THE PROBLEM » Return the following from the records below: each line, word for word, starting with the line that contains "- Detect duplicates" and going on through the line that contains "assets → Use World Space: On", with nothing outside that range.

MATERIAL SHOWN »

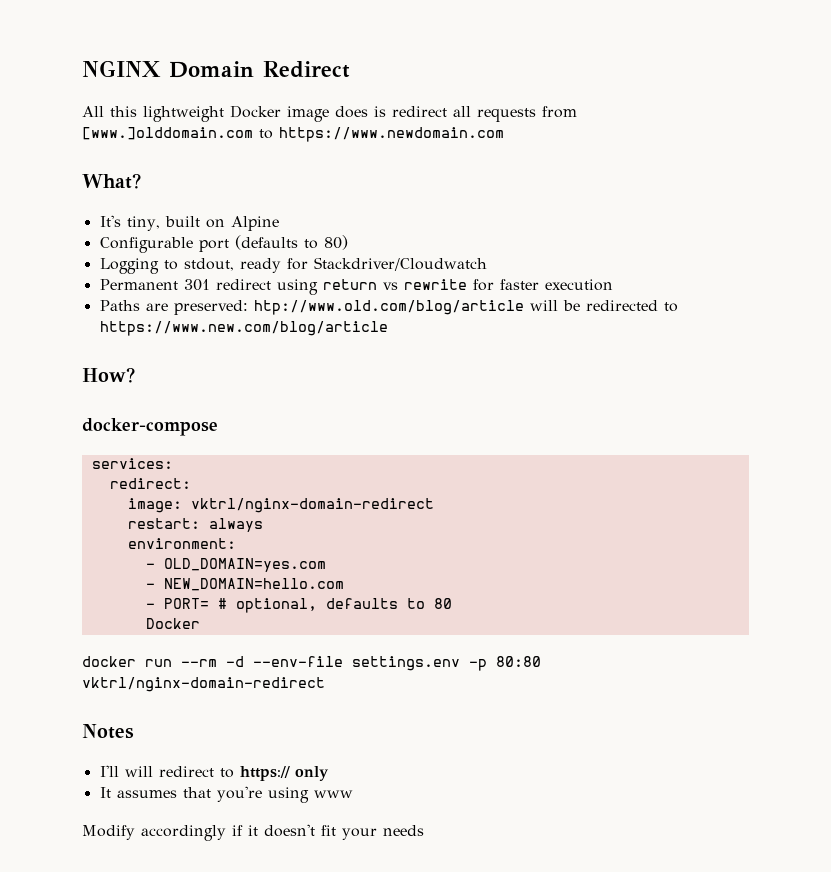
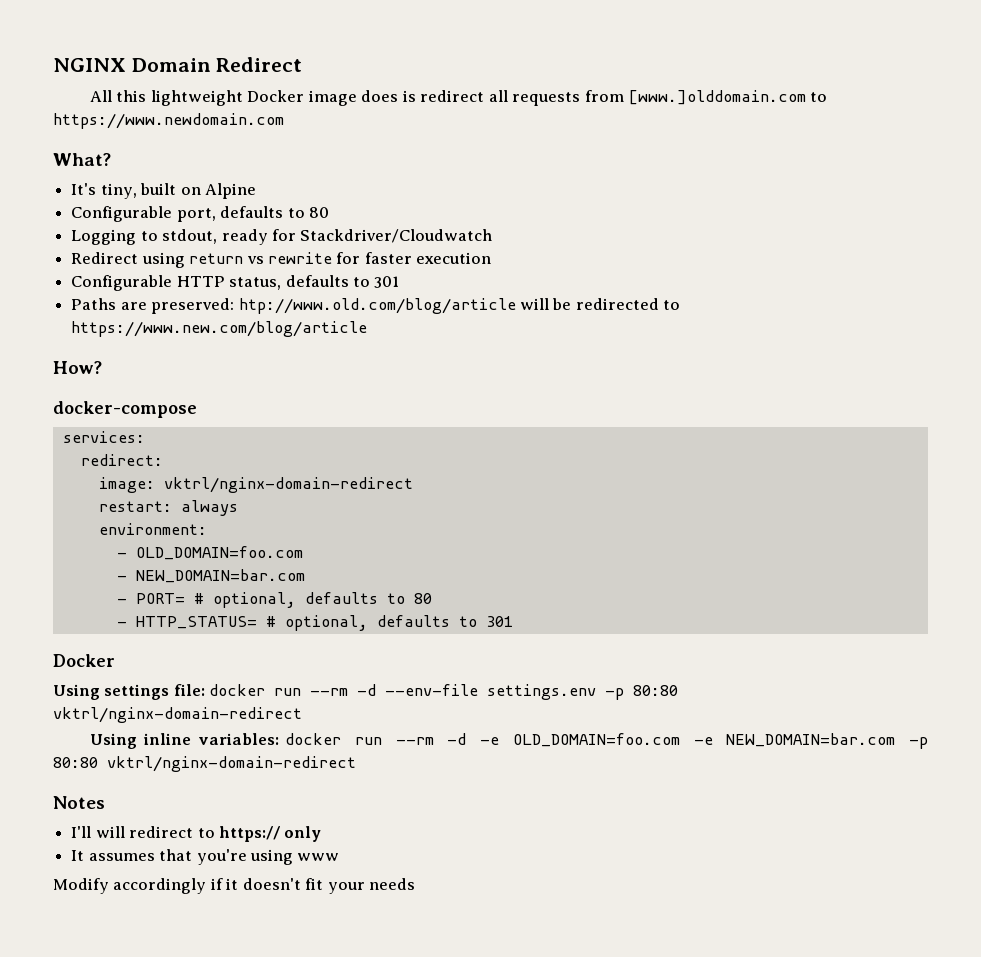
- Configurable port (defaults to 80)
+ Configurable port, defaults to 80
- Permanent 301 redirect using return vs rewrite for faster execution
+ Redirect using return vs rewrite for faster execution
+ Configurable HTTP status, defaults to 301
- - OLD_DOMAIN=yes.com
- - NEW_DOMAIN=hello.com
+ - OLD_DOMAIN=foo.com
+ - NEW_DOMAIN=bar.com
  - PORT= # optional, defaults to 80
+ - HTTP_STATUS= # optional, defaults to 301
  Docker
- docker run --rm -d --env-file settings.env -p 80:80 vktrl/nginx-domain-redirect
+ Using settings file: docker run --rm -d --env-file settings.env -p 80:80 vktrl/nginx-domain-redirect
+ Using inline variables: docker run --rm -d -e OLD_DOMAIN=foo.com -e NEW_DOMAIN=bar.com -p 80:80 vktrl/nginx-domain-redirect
==
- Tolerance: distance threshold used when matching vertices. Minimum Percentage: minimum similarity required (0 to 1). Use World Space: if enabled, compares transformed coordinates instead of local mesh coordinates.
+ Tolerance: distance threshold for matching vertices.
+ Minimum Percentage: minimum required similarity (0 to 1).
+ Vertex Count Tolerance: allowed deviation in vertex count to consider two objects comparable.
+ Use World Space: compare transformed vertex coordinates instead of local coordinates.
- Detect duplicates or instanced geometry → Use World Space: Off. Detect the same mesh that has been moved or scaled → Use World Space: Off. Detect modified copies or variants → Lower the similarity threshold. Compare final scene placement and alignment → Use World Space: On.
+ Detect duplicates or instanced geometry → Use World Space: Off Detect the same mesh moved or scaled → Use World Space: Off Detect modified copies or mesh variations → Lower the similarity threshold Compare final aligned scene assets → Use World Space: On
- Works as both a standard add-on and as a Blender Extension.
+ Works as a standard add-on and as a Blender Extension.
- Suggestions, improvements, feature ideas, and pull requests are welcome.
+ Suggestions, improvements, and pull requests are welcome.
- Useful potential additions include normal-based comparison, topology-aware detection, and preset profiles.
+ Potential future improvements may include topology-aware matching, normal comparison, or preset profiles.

EXERCISE OUTPUT »
- Detect duplicates or instanced geometry → Use World Space: Off. Detect the same mesh that has been moved or scaled → Use World Space: Off. Detect modified copies or variants → Lower the similarity threshold. Compare final scene placement and alignment → Use World Space: On.
+ Detect duplicates or instanced geometry → Use World Space: Off Detect the same mesh moved or scaled → Use World Space: Off Detect modified copies or mesh variations → Lower the similarity threshold Compare final aligned scene assets → Use World Space: On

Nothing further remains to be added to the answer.